Cost Segregation - Cost Segregation Analysis

Cost segregation consists of a process whereby building components that can be depreciated over a relatively short time (5 to 15 years) are identified and reclassified so that accelerated depreciation can be calculated and claimed by the building owner, resulting in the significant deferral of state and federal income taxes and greater cash flow. Generally, apartment buildings are depreciated straight-line over 27.5 years while commercial buildings are depreciated straight - line over 39 years. Unless the owner segregates and re-classifies the building components, he or she will pay substantially higher state and federal taxes in the early years of ownership.

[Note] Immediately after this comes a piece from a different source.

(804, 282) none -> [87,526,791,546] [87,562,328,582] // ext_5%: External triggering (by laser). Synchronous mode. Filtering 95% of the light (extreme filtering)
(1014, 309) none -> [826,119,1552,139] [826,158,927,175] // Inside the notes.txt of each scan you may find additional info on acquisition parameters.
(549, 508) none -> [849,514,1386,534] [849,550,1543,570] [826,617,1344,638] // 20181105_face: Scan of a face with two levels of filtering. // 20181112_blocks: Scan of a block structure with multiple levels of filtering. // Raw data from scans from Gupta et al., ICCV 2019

The ideal candidate for cost segregation and tax deferral includes the owners of income producing properties acquired in the last 10 years. Recently renovated income producing properties may also show additional tax benefits.

If you own an income producing property contact us. We will:

  1. Run a complimentary property analysis;
  2. Review your estimated tax savings with you;
  3. Provide you with a proposal for services; and
  4. If agreeable, prepare a well-documented, Engineering - Based Cost Segregation Analysis for you and your tax preparer.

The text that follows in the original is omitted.